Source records
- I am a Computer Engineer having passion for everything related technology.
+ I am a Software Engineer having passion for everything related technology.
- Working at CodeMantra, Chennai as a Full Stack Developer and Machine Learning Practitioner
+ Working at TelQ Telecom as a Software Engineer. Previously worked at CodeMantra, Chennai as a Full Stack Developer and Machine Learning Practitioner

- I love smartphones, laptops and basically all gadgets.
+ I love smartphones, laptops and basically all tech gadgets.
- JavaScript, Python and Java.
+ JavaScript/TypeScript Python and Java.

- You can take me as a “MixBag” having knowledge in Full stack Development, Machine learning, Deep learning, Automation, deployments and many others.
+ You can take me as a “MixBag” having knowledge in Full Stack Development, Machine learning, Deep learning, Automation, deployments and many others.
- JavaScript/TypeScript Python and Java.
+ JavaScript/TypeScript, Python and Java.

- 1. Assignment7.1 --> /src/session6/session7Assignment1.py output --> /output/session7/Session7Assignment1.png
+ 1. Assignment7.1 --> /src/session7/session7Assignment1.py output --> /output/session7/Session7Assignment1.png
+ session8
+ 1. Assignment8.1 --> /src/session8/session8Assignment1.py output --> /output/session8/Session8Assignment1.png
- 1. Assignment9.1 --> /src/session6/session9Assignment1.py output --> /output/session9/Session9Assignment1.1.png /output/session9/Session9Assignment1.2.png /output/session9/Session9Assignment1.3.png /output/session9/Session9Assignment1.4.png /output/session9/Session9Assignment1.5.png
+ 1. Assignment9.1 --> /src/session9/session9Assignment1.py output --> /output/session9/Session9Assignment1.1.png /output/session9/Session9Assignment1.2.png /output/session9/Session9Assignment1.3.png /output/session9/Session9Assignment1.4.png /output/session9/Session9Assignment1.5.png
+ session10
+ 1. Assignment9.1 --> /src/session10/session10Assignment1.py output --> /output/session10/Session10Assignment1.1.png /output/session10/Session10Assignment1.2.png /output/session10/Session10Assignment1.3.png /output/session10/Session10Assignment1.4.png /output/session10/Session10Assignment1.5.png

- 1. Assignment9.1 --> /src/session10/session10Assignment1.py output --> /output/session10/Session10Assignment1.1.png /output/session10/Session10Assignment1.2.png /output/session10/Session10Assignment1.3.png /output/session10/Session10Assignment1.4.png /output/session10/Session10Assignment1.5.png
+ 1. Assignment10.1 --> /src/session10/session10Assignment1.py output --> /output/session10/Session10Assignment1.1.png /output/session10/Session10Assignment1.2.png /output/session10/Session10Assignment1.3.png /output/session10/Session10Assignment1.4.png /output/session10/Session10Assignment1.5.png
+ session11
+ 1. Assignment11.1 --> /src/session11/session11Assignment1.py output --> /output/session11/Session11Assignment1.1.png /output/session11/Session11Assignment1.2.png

## Work task
Return word for word the lines above from the line with "- JavaScript, Python and Java." to the line with "- 1. Assignment9.1 --> /src/session10/session10Assignment1.py", including both and leaving out all others.

## Solution to the problem
- JavaScript, Python and Java.
+ JavaScript/TypeScript Python and Java.

- You can take me as a “MixBag” having knowledge in Full stack Development, Machine learning, Deep learning, Automation, deployments and many others.
+ You can take me as a “MixBag” having knowledge in Full Stack Development, Machine learning, Deep learning, Automation, deployments and many others.
- JavaScript/TypeScript Python and Java.
+ JavaScript/TypeScript, Python and Java.

- 1. Assignment7.1 --> /src/session6/session7Assignment1.py output --> /output/session7/Session7Assignment1.png
+ 1. Assignment7.1 --> /src/session7/session7Assignment1.py output --> /output/session7/Session7Assignment1.png
+ session8
+ 1. Assignment8.1 --> /src/session8/session8Assignment1.py output --> /output/session8/Session8Assignment1.png
- 1. Assignment9.1 --> /src/session6/session9Assignment1.py output --> /output/session9/Session9Assignment1.1.png /output/session9/Session9Assignment1.2.png /output/session9/Session9Assignment1.3.png /output/session9/Session9Assignment1.4.png /output/session9/Session9Assignment1.5.png
+ 1. Assignment9.1 --> /src/session9/session9Assignment1.py output --> /output/session9/Session9Assignment1.1.png /output/session9/Session9Assignment1.2.png /output/session9/Session9Assignment1.3.png /output/session9/Session9Assignment1.4.png /output/session9/Session9Assignment1.5.png
+ session10
+ 1. Assignment9.1 --> /src/session10/session10Assignment1.py output --> /output/session10/Session10Assignment1.1.png /output/session10/Session10Assignment1.2.png /output/session10/Session10Assignment1.3.png /output/session10/Session10Assignment1.4.png /output/session10/Session10Assignment1.5.png

- 1. Assignment9.1 --> /src/session10/session10Assignment1.py output --> /output/session10/Session10Assignment1.1.png /output/session10/Session10Assignment1.2.png /output/session10/Session10Assignment1.3.png /output/session10/Session10Assignment1.4.png /output/session10/Session10Assignment1.5.png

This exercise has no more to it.